The opportunities for such approaches to assessment are no longer stressful where assessment is not high stakes. The focus of assessment will be on supporting learning. We are asking teachers to do in third year what they currently do in second and fifth years. In the next eight years, I will phase out the traditional junior certificate examination in its current form. Students, rather than subject examinations, will be at the centre of the new approach to assessment.

What exactly will this new form of assessment look like? The junior certificate examination will be replaced with a school-based model of assessment. The shape of this has been covered extensively in the media, but I want to outline to Senators my vision of how the new assessment arrangements will work. They will embed assessment both for and of learning in the classroom and will involve schools and teachers in ongoing assessment of students' progress and achievement. Clear and unambiguous guidance for teachers on standards will be provided in each syllabus. This will guide the assessment of student progress and enable teachers to chart the next steps for each student's learning.

Assessment at the end of the junior cycle will be completed by the school and will be based on evidence of learning coming from school work and a final written assessment. The school work component will be based on work completed by the student during second and third years and will be marked by the teacher in the school using a marking guide included in the specification for the subject. Generally, it will be worth approximately 40% of the marks awarded to the student. The kinds of work involved will include assignments, projects, case studies, performances, oral activities, written pieces and tests of different kinds. Schools may use developments such as e-portfolios to enhance the changes that this school work component can provide. To support this, I have already convened an education and industry group to advise on how ICT can be used to enhance the junior cycle experience at school level. The final assessment component will be a single written paper or assignment and will represent 60% of the marks.
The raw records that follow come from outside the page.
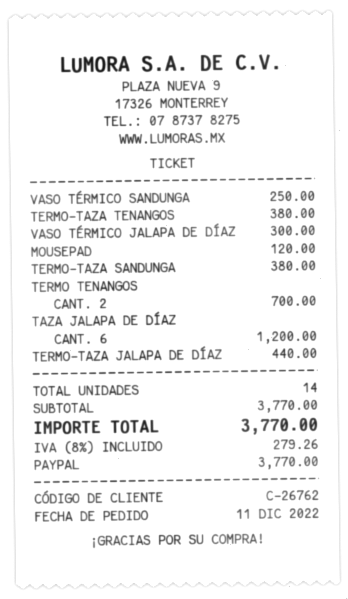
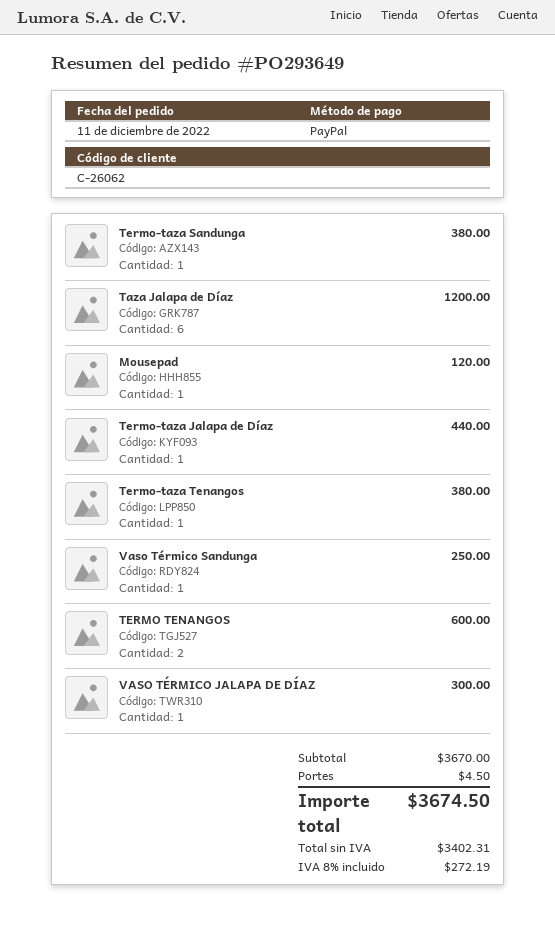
customer number: C-26762 -> C-26062
TERMO TENANGOS: 2 for 700.00 -> 2 for 600.00
subtotal: 3770.00 -> 3670.00
shipping: none -> 4.50
tax: 8% = 279.26 -> 8% = 272.19
total: 3770.00 -> 3674.50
In the first few years of implementation, the papers will be set by the State Examinations Commission, SEC, but administered and, for the most part, corrected by teachers as part of their assessment of students. In the case of English, Irish and mathematics, the papers will also be corrected by the SEC for an introductory transitional period. Schools will continue to use materials provided by the SEC.

The primary purpose of the certification at the end of junior cycle will be to support learning during the three years. We must move beyond examinations to a process of generating evidence of learning and of sharing feedback.
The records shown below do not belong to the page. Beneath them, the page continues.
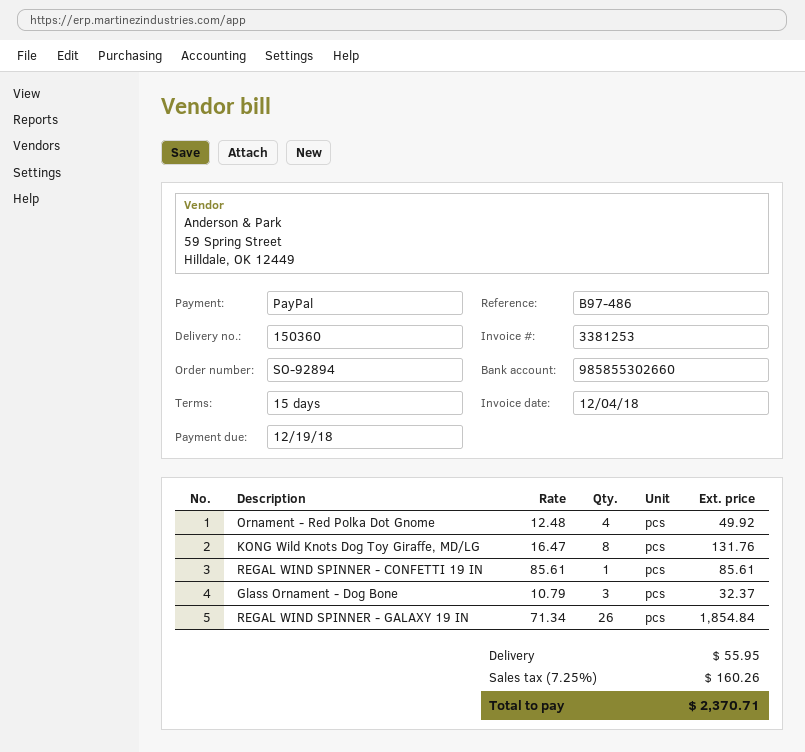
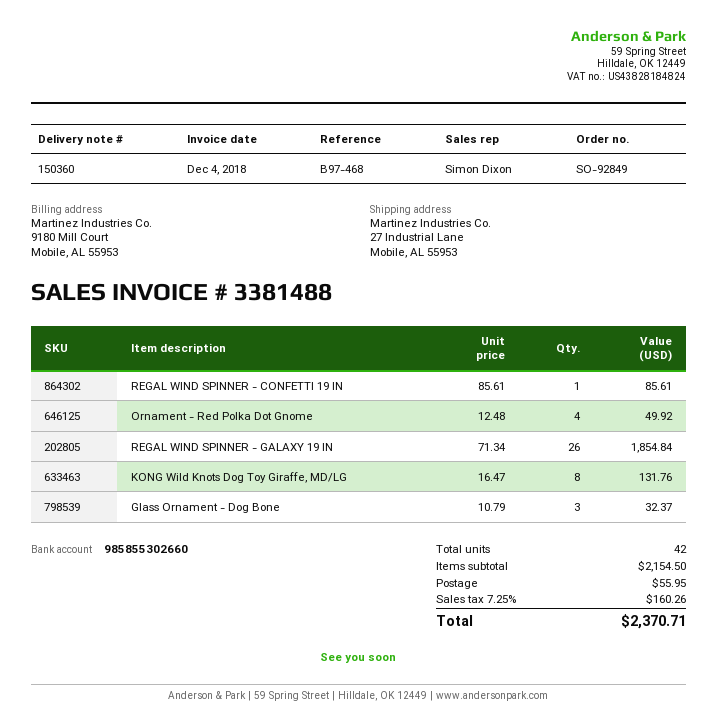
order number: SO-92894 -> SO-92849
invoice number: 3381253 -> 3381488
reference: B97-486 -> B97-468

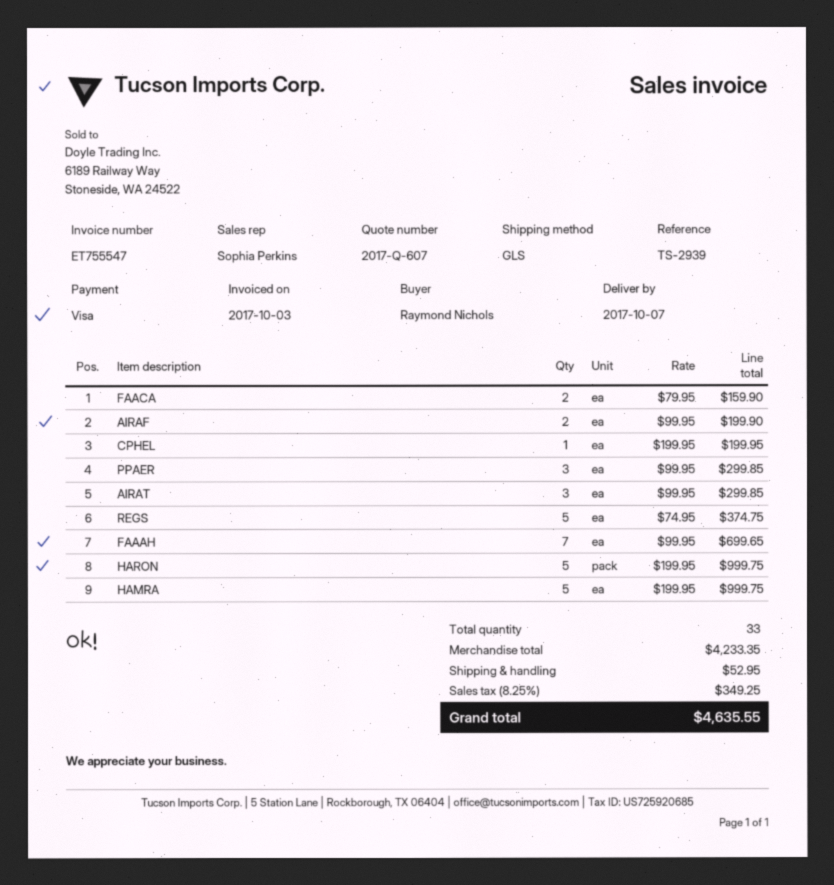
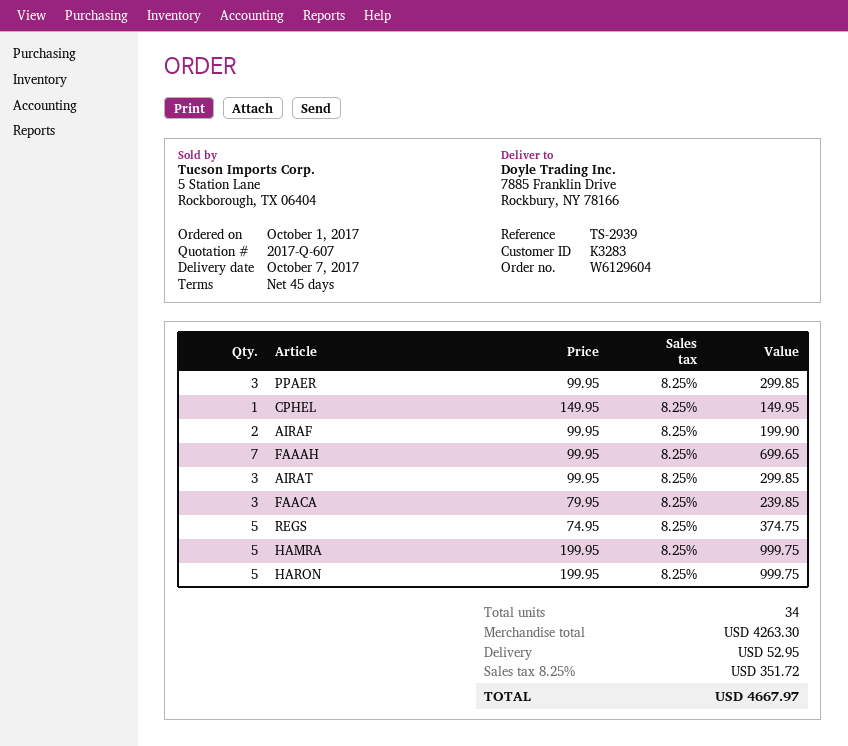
FAACA: 2 x 79.95 = 159.90 -> 3 x 79.95 = 239.85
CPHEL: 1 x 199.95 = 199.95 -> 1 x 149.95 = 149.95
total quantity: 33 -> 34
subtotal: 4233.35 -> 4263.30
tax: 8.25% = 349.25 -> 8.25% = 351.72
total: 4635.55 -> 4667.97

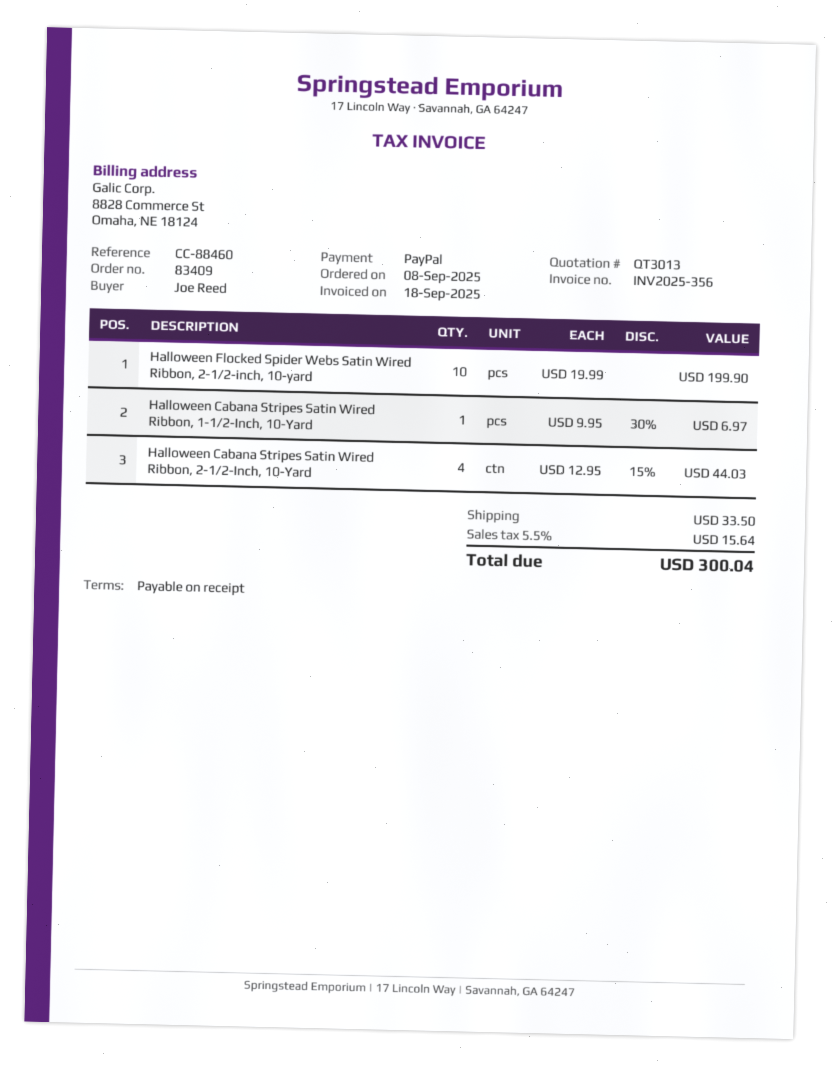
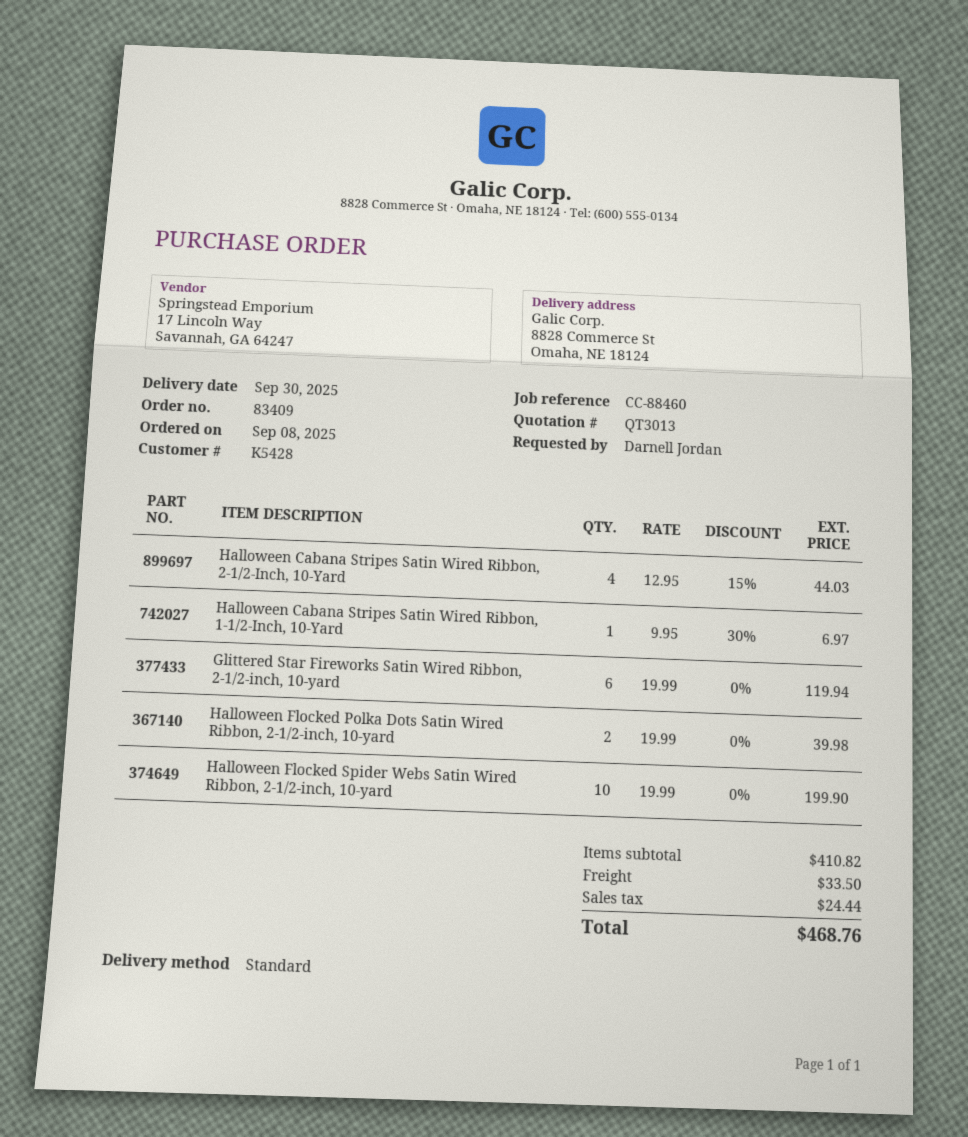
ordered by: Joe Reed -> Darnell Jordan
Glittered Star Fireworks Satin Wired Ribbon, 2-1/2-inch, 10-yard: none -> 6 x 19.99 = 119.94
Halloween Flocked Polka Dots Satin Wired Ribbon, 2-1/2-inch, 10-yard: none -> 2 x 19.99 = 39.98
tax: 15.64 -> 24.44
total: 300.04 -> 468.76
This is not a cost saving exercise but about ensuring that we do better.

I will secure the necessary resources to bring this vision to fruition from within my overall budget allocation. I will ensure that schools, their principals and teachers will be provided with the necessary professional support to enable them to implement the framework from 2013 and 2014. The National Council for Curriculum and Assessment, NCCA, will begin to develop curriculum, standards and supports immediately. The State Examinations Commission has begun planning for its phased withdrawal from junior cycle examinations.

The changes being implemented through the literacy and numeracy strategy and through the reform of junior cycle will make a dramatic and real difference to students in our schools. The measures will help students from all walks of life to realise their full potential. The skills and abilities of our young people are the key to Ireland's success in future, and our young people can only fully realise their entire potential if we give them the tools they need. The reforms I have started to implement are the way to go.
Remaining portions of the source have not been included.